Nunca seria assim que começaria esta pequena narrativa se tudo seguisse o seu percurso normal. 
Habitualmente, tudo decorre de uma ação passada. Os escritos partem sempre de algo que nos aconteceu ou vimos acontecer e é assim que tudo se compõe. Mas, desta vez, estou à espera que aconteça alguma coisa. E continuo à espera…há muito tempo que nada acontece. O caso parece complicadíssimo. Está tudo paralisado. Eu adoro sentir as minhas pernas dando largas passadas e absorver o movimento do que me rodeia. No entanto, a neve não cai, o sol não brilha, os pássaros não aparecem, a água não corre, não há vento, não há nuvens. As pessoas estão sentadas e abstraídas a mastigar. Atrever-me-ia mesmo a dizer, a ruminar. Os seus olhares vazios transformam tudo em coisas invisíveis. Não há qualquer motivação. E ninguém parece preocupado com tal situação. Mesmo assistindo a um chão que lhes foge debaixo dos pés. Se nada acontece e ninguém se mexe, qualquer tentativa mais eufórica da minha parte é ato odioso e inútil. E, então, limito-me a pensar. Pensar não faz barulho, não preciso de me mexer. Pensar não choca! 
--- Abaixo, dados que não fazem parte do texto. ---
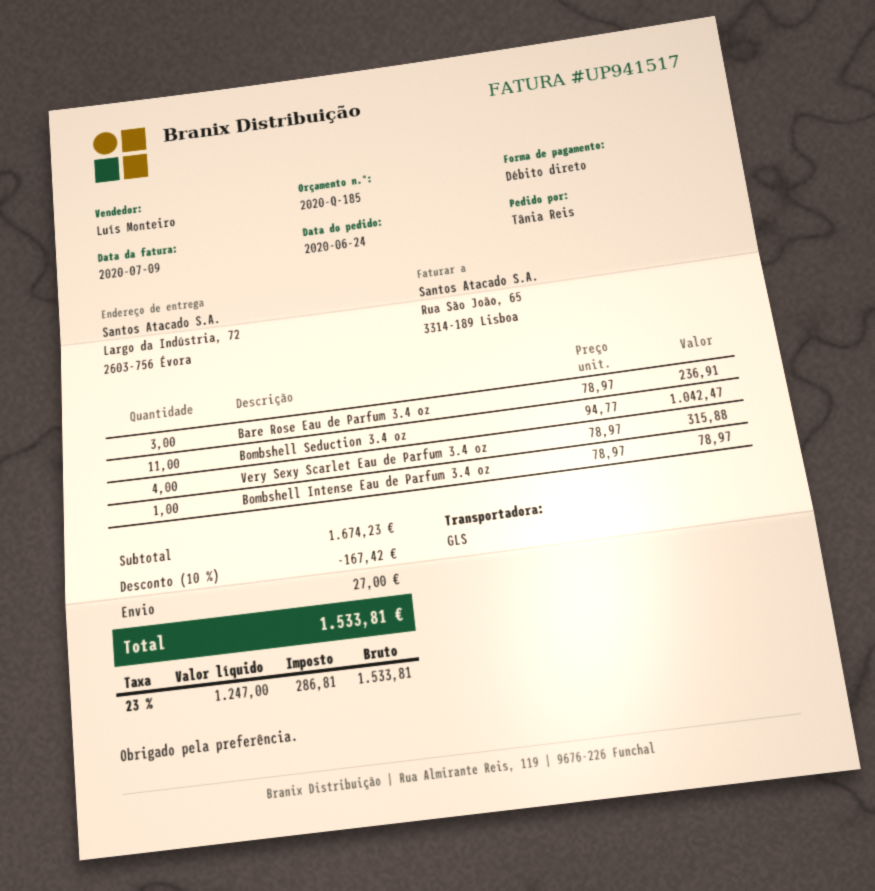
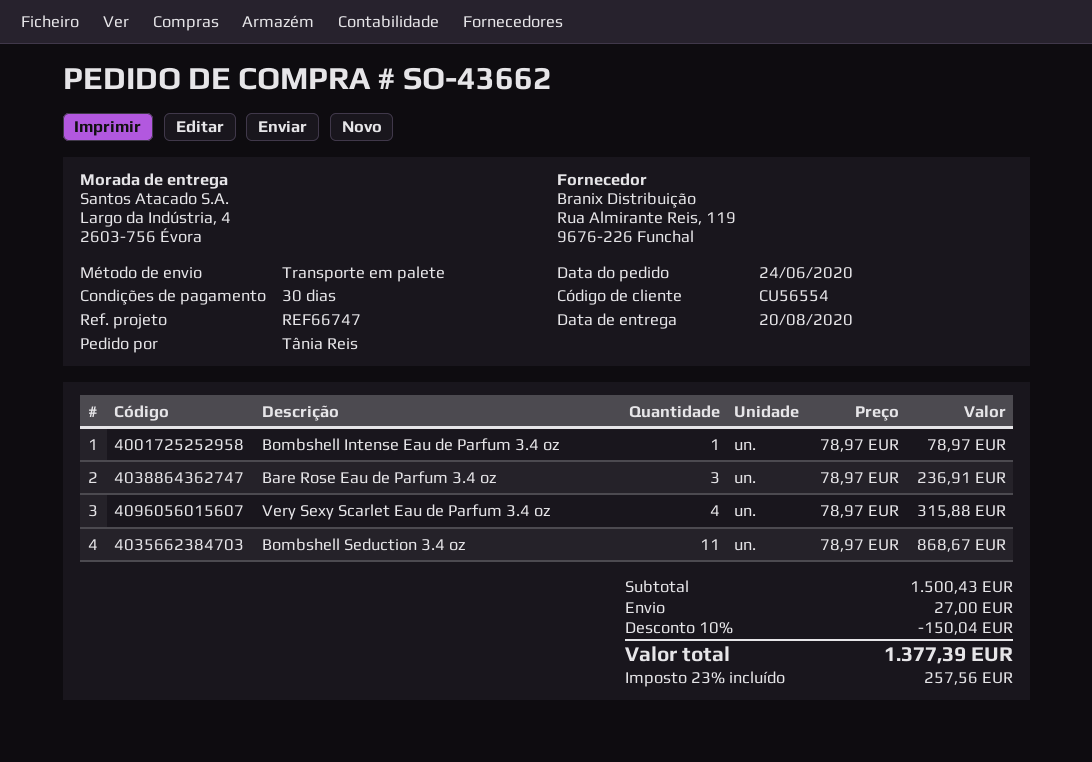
shipping method: GLS -> pallet freight
ship to: Largo da Indústria, 72, 2603-756 Évora -> Largo da Indústria, 4, 2603-756 Évora
Bombshell Seduction 3.4 oz: 11 x 94.77 = 1042.47 -> 11 x 78.97 = 868.67
subtotal: 1674.23 -> 1500.43
discount: 10% = 167.42 -> 10% = 150.04
tax: 23% = 286.81 -> 23% = 257.56
total: 1533.81 -> 1377.39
Não sei se alguma vez partilhei este pormenor, mas há um pequenino caderno que me acompanha e no qual vou registando impressões. Quando se olha para o lado de fora e tudo mexe, começa-se a pensar e há quase sempre uma necessidade imediata de fixar em palavras os ditos pensamentos. Só que, agora, algo de estranho não acontece. De cada vez que surge um pensamento que se quer registado, as palavras saltam para o papel como se fosse um trampolim e escapam-se. Neste momento, só se consegue pensar naquilo que não é.  
É este o jogo, neste instante, lutar comigo própria por ter descoberto que as palavras nem sempre funcionam. Às vezes, as palavras tornam pouco claro as coisas que tentam dizer. É este o problema que se impõe – tentar arranjar coragem para enfrentar as palavras que não se conseguem ler.